Il ne put s'empêcher de déglutir et prit sur lui pour se lever et ainsi la dominer de sa hauteur. Elle ne semblait pas plus impressionnée.

– Ce n'est ni une blague, ni une visite de courtoisie Tomie ! Le ministère a besoin de tes services.

Les sourcils de la jeune femme se froncèrent et elle soutint son regard avec une agressivité presque palpable.

– Qu'il aille se faire foutre », susurra-t-elle entre ses dents.

– L'affaire est grave.

– Qu'est-ce que tu veux que ça me fasse ?

– Nous avons besoin de toi.

– C'est non.

– Je t'en prie !

Sans réfléchir, il s'était jeté au sol, les mains en avant en guise de supplication.
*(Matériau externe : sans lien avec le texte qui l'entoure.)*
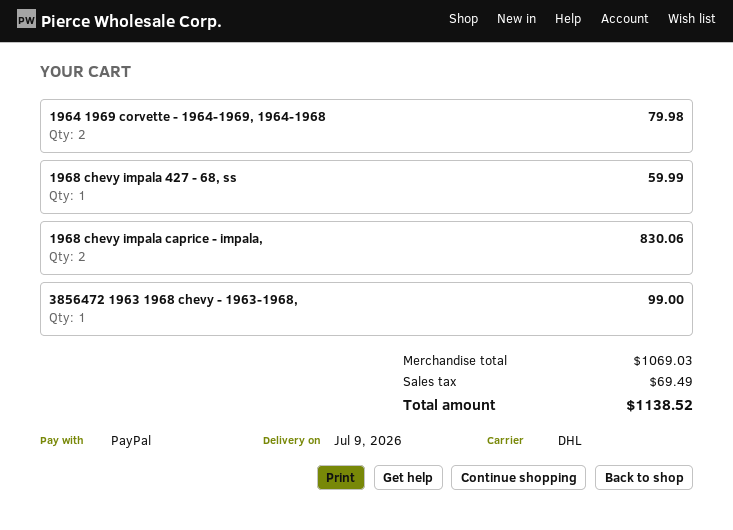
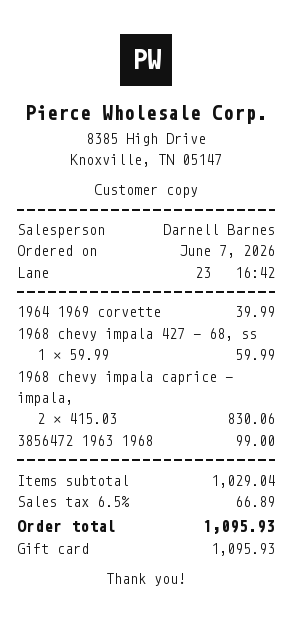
payment method: PayPal -> gift card
1964 1969 corvette - 1964-1969, 1964-1968: 2 for 79.98 -> 1 for 39.99
subtotal: 1069.03 -> 1029.04
tax: 69.49 -> 66.89
total: 1138.52 -> 1095.93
Seul le silence lui répondit. En sentant l'odeur de cuir de ses bottines lui chatouiller le nez, il leva lentement les yeux et vit ses pieds reculer, ses mollets se crisper tandis qu'elle pivotait pour lui tourner le dos.

– Va-t-en…

– Tomie… je sais que ça a été dur. Mais ça fait cinq ans maintenant… tu ne crois pas qu'il serait temps de vivre de nouveau ?

– Va-t-en Ango. S'il te plait. Et ne revient plus ici.

Il y sera.

C'était son dernier espoir. Son tout dernier argument pour la faire revenir. En serrant les dents et les poings, il se redressa et attendit, en sachant parfaitement qu'elle avait saisi de qui il parlait.

– Qui ça ?…

– Tu le sais très bien.

De nouveau, elle fit tourner la chaise dans sa direction et se remit à le fixer, comme si elle cherchait à déceler le mensonge dans ses paroles.

Il y sera. Comment ?

– Le ministère demande une coopération.

– Avec eux ?

Il n'en fait plus partie.

– Alors qui ?

– Une Agence de détectives armés. Il est là-bas maintenant. Depuis deux ans.

Ses yeux se plissèrent et elle pivota pour cacher ses mains qu'il avait vues commencer à trembler.

– Pourquoi ?

– Le ministre t'expliquera l'affaire en détails. Tout ce que je peux te révéler, c'est que seuls des cerveaux comme les vôtres peuvent la résoudre.

– C'est-à-dire ?

– Brillants.

La pluie battait toujours derrière les fenêtres et dans la troisième chambre à gauche du deuxième étage, une ombre s'étendit. Une ombre plus glaciale que la nuit, tandis que pour la première fois depuis cinq ans, Tomie Yamazaki souriait vraiment.